Published in final edited form as: Nat Biotechnol. 2012 Nov;30(11):1072–1080. doi: 10.1038/nbt.2419

Figure 3.

Figure 3

High-ranking evolutionary constraints correspond well to experimental structure contacts in blinded tests, encouraging prediction of unknown structures. (a) Blinded prediction test for a globular protein. Dots in plots on left represent contacts between residues in a protein. Residue pairs with high coevolution scores from local models based on mutual information are mostly not close in three dimensions (blue dots), whereas high-ranking evolutionary constraints (red dots) correspond well to experimental structure contacts (gray). The same number of predictions are shown in each triangle (same number of blue and red dots).
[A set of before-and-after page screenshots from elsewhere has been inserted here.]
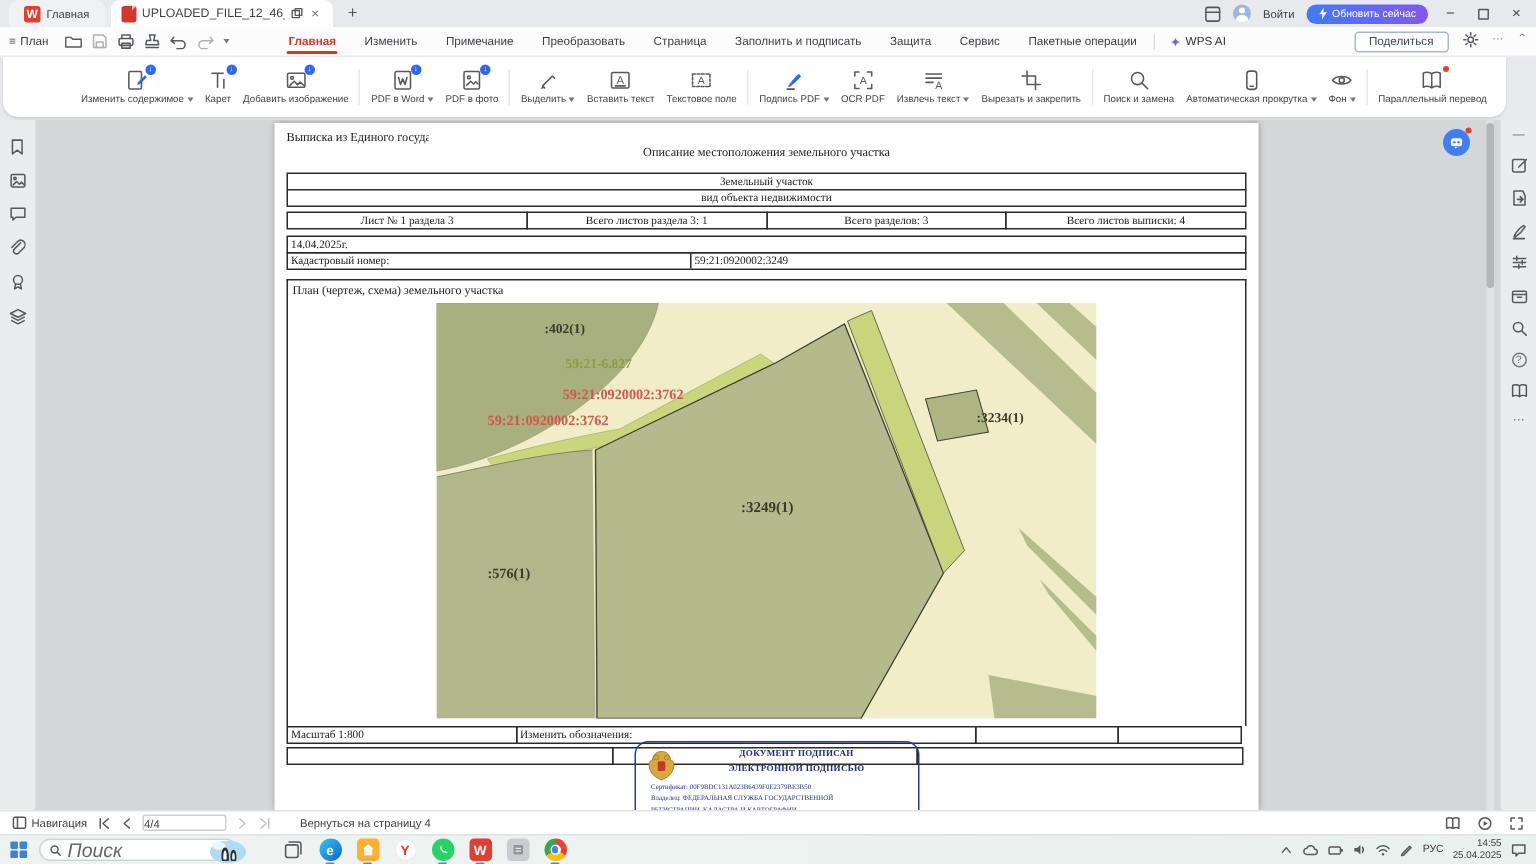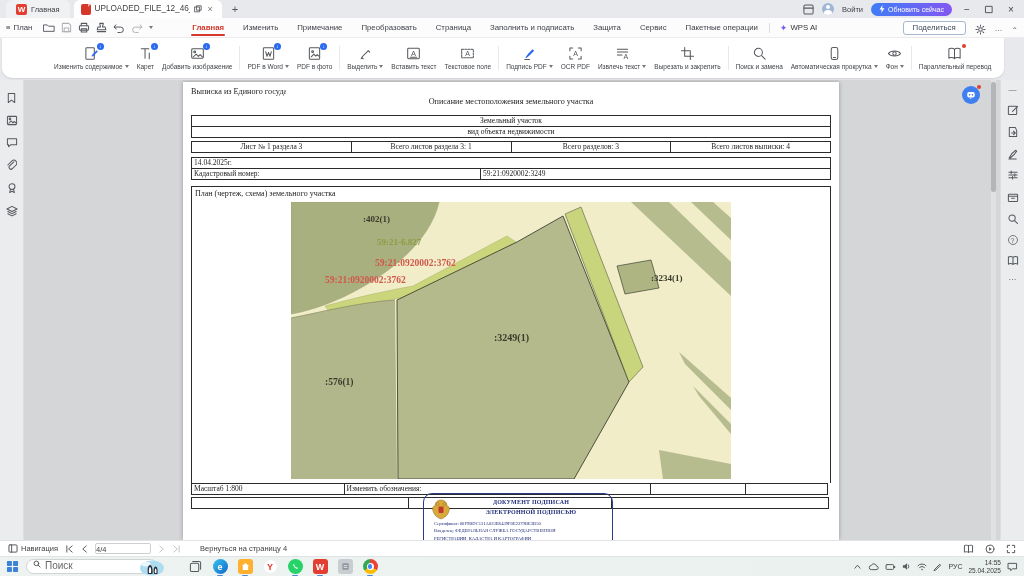"Поделиться" .mb-right { align-items: flex-end -> flex-start }
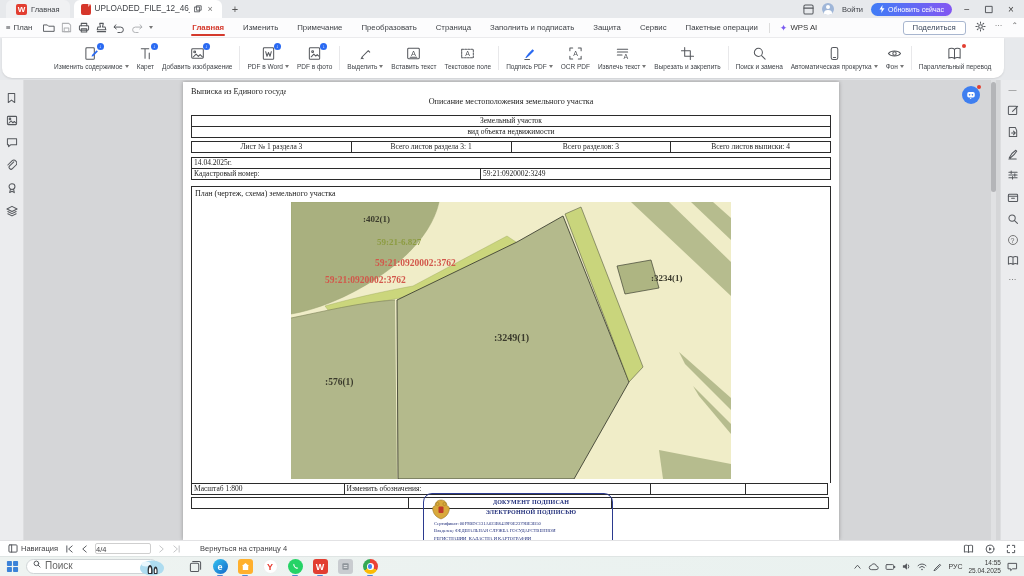"Кадастровый номер:" div.bx { gap: 20px -> none }
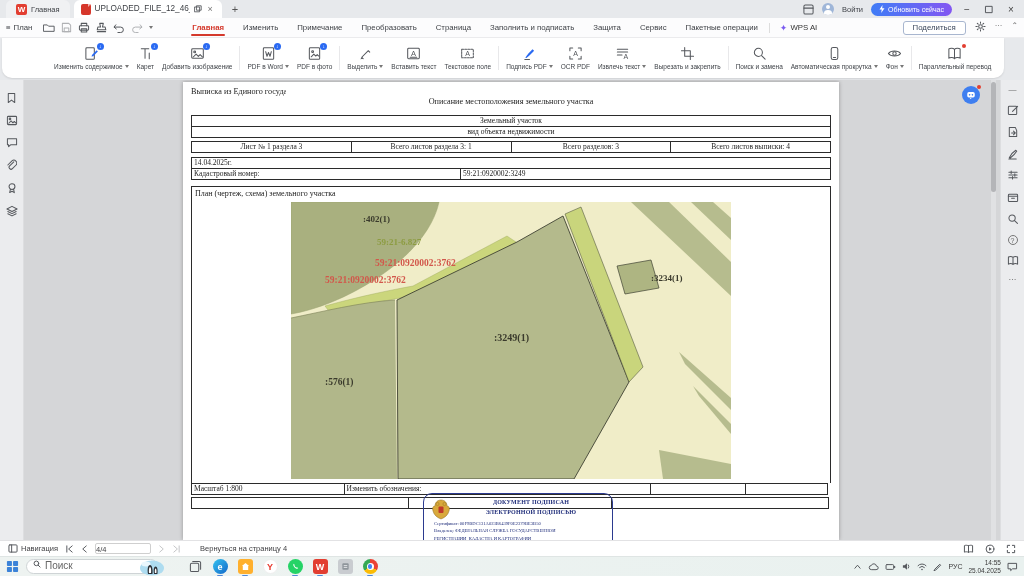"Поиск" .searchbox { align-items: none -> center; font-size: 10px -> 13px; font-style: none -> italic }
The high accuracy of prediction of evolutionary constraints allows the prediction of the all-atom three-dimensional structures of globular proteins, shown as a ribbon diagram of the human oncoprotein RAS (red, evolutionary coupling–based prediction; gray, crystal structure; Uniprot identifier RASH_HUMAN; PDB identifier 5p21)15. (b) Blinded prediction test as in a for a transmembrane protein (Uniprot identifier GLPT_ECOLI; PDB identifier, 1pw4 (ref. 22). (c) Example of prediction of a medically important protein of unknown three-dimensional structure, ATP-binding cassette sub-family G member 2 (alias, breast cancer resistance protein, Uniprot identifier ABCG2_HUMAN)22.